س ج د

KÖK HARFLER: س ج د

ANLAM: 

سَجَدَ : Mütevazı, alçakgönüllü, itaatkar olmak. Eğilmek. Alnını yere koyarak secde etmek. 

AÇIKLAMA:

xx

DİĞER BAZI TÜREVLER:

سَجَدَ (geniş zaman يَسْجُدُ mastar isim سُجُودٌ): Mütevazı, alçakgönüllü veya itaatkardı ya da o hale geldi, eğiliyordu; alnını yere koyarak secde etti.
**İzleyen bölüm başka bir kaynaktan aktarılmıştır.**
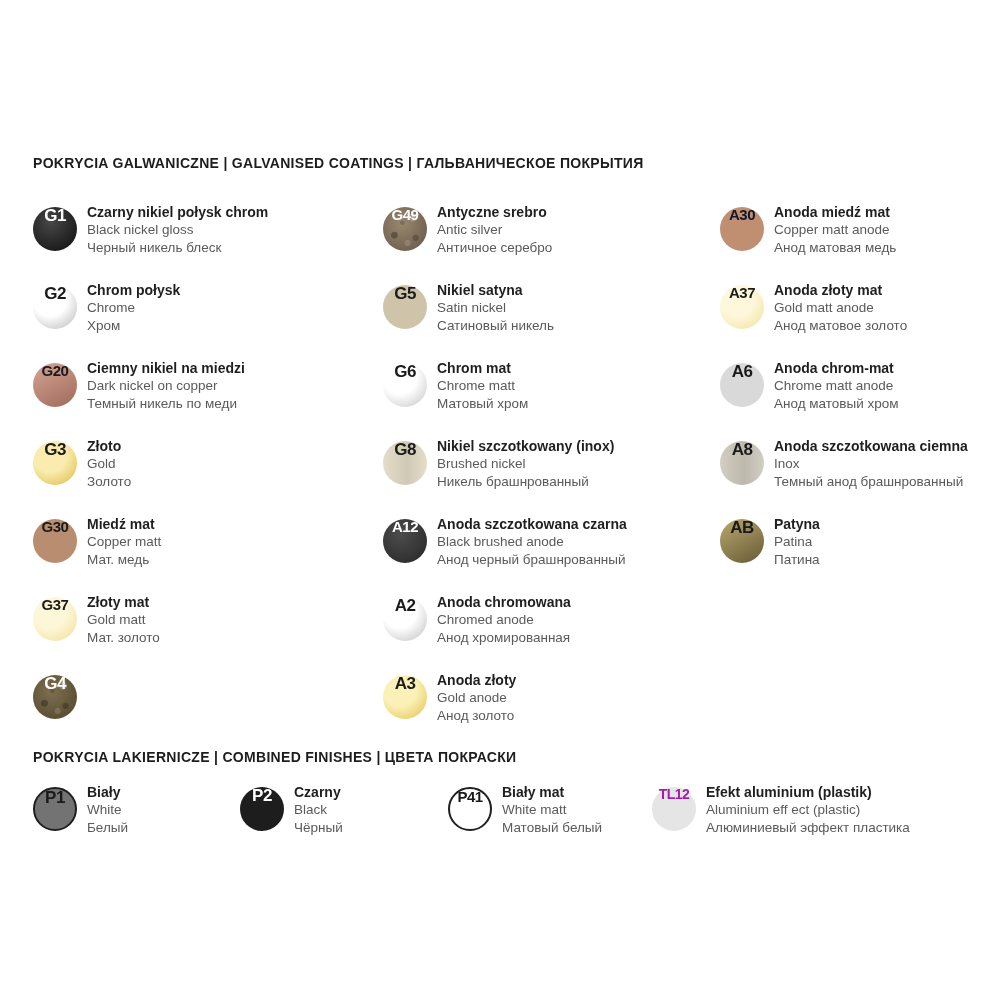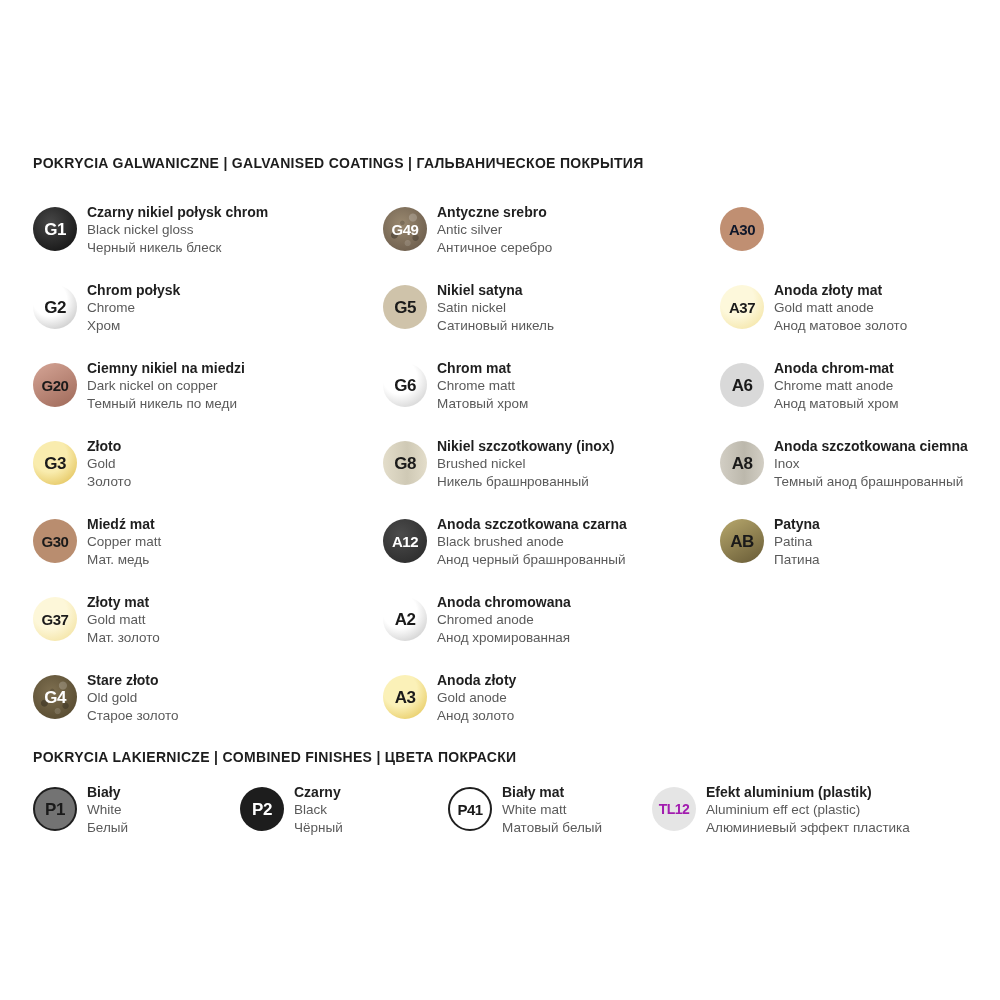"G1" .swatch { align-items: center -> flex-start }
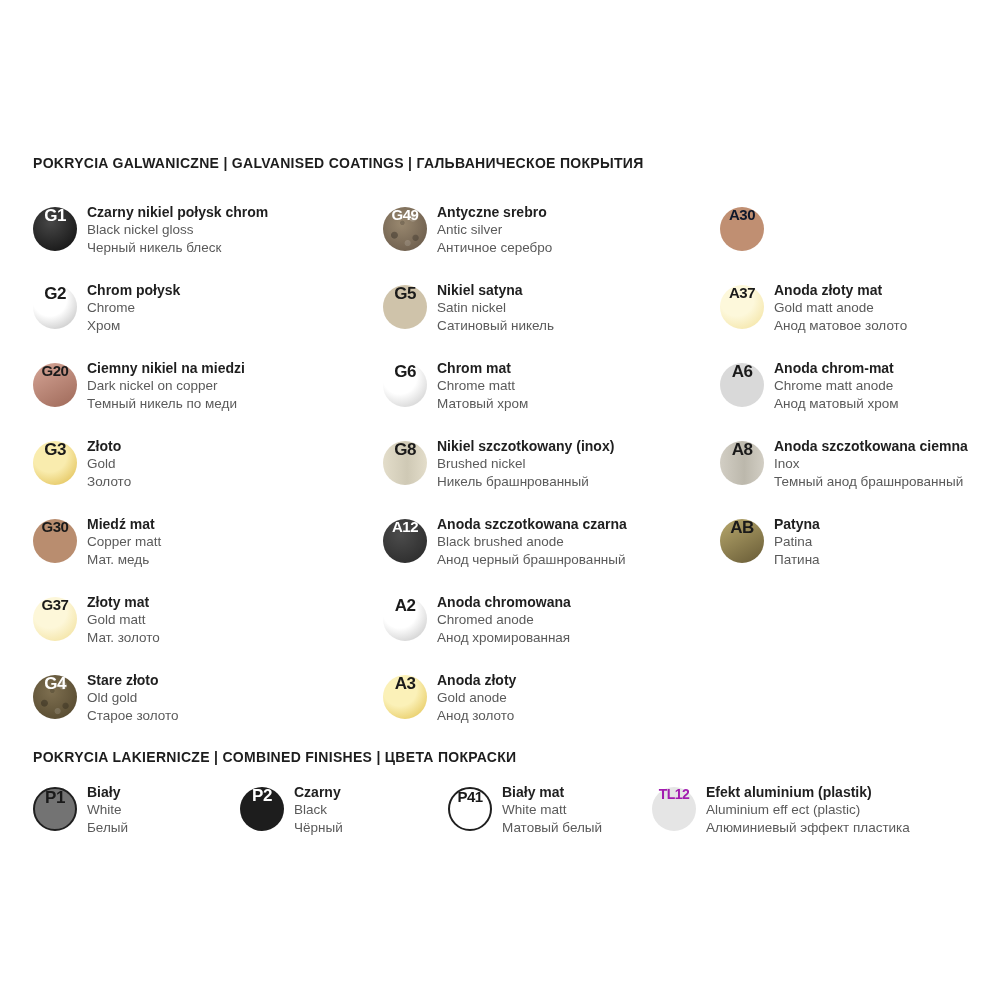"Anoda miedź mat" div.labels { html: none -> <div> <div>Anoda miedź mat</div> <div>Copper matt anode</div> <div>Анод матовая медь</div> </div> }
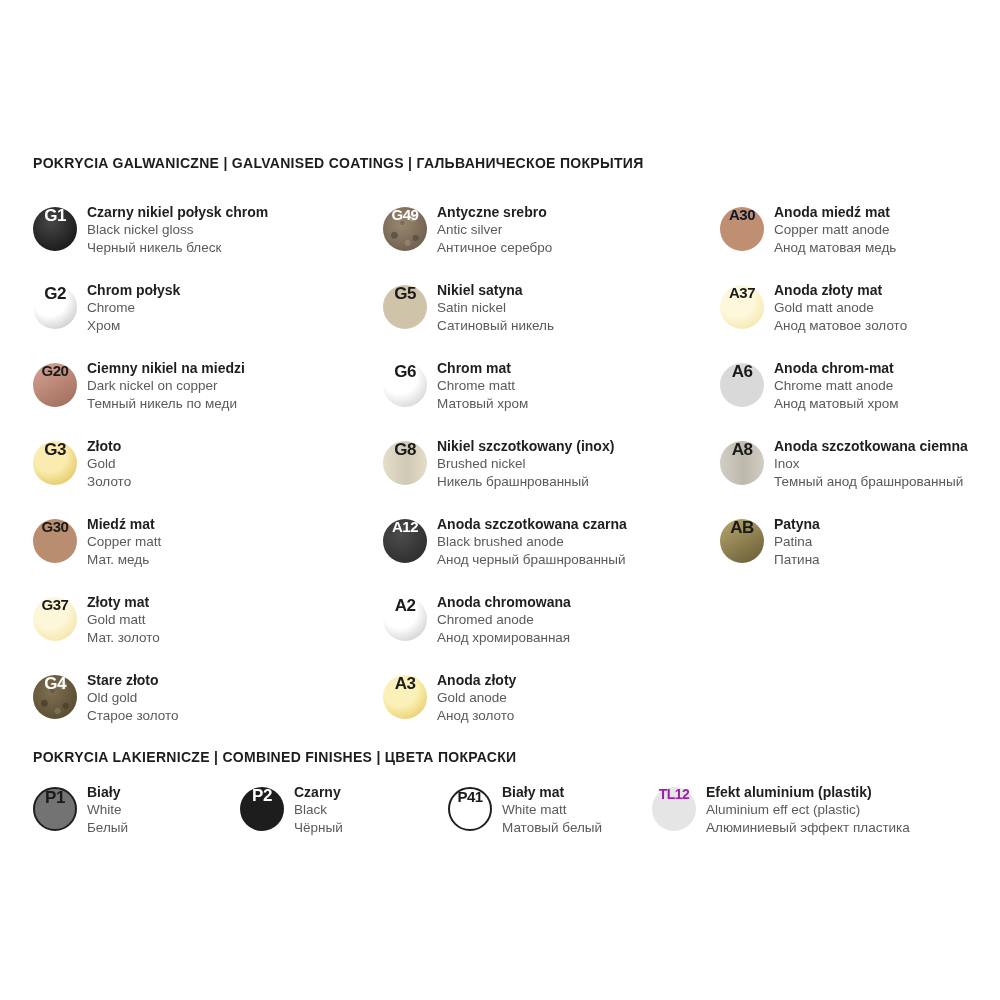"Stare złoto" div.labels { html: <div> <div>Stare złoto</div> <div>Old gold</div> <div>Старое золото</div> </div> -> none }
سَجَدَ لَهُ : Ona secde etti; onu selamladı; ona saygı gösterdi ya da onu methetti.

سَجْدَةٌ ve سِجْدَةٌ : Tek bir kez secde etmek.

سَاجِدٌ (ismi fail): Alçakgönüllü, mütevazı veya itaatkar olma, secde etme.

فُلَانٌ سَاجِدُ الْمِنْخَرِ : Falanca biri alçakgönüllü, mütevazıdır.
عَيْنٌ سَاجِدَةٌ : Baygın bakan bir göz.

مَسْجِدٌ : Bir ibadethane; bir mescid (çoğulu: مَسَاجِدُ)

مَسْجِدٌ جَامِعٌ : Bir cemaatin Cuma Namazlarını ifa etmek için toplandıkları bir mescid.

اَلْمَسْجِدِ الْحَرَامِ : Mescidi Haram, yani Kabe (2:144).

اَلْمَسْجِدِ الْاَقْصَى : Mescidi Aksa (17:1).

اَلْمَسْجِدَانِ : İki mescid, yani Kabe ve Medine’de bulunan Yüce Peygamber’in (s.a.v) mescidi.

KUR’ÂN’DA GEÇEN TÜREVLERİ: 

Aşağıdaki tabloda Kur’ân’da geçen ve bu kökten gelen kelime türevleri, bunların gramatik adlandırılışları, Kur’ân’da kaç kere geçmiş olduğu belirtilmiş ve örnek bir ayet için, sûre/âyet numarası verilmiştir.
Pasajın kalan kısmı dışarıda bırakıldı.